According to a retrospective assessment by Eduardo Rivadavia of AllMusic, The Plague is probably best known for the controversial song "Butt Fuck" (later retitled "You Figure It Out"), which managed to introduce Nuclear Assault's dark sense of humor with an "ode" to Mötley Crüe singer Vince Neil's notorious car crash.
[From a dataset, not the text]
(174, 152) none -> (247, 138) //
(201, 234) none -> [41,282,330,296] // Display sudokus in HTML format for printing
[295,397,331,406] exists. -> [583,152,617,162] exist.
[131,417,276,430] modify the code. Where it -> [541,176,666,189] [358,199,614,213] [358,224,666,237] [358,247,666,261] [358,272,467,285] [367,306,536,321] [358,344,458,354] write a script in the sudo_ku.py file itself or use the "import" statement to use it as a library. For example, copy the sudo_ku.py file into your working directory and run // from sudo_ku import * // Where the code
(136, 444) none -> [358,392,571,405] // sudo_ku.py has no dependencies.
The accident occurred on December 8, 1984, when Vince Neil driving while intoxicated hit another car, killing his passenger, drummer Nicholas "Razzle" Dingley of Hanoi Rocks, and permanently injuring the passengers in the car he hit. Neil, who ironically left the accident unscathed, was found guilty of drunk driving and vehicular manslaughter, but he avoided prison by performing community services and paying a substantial cash settlement to his surviving victims.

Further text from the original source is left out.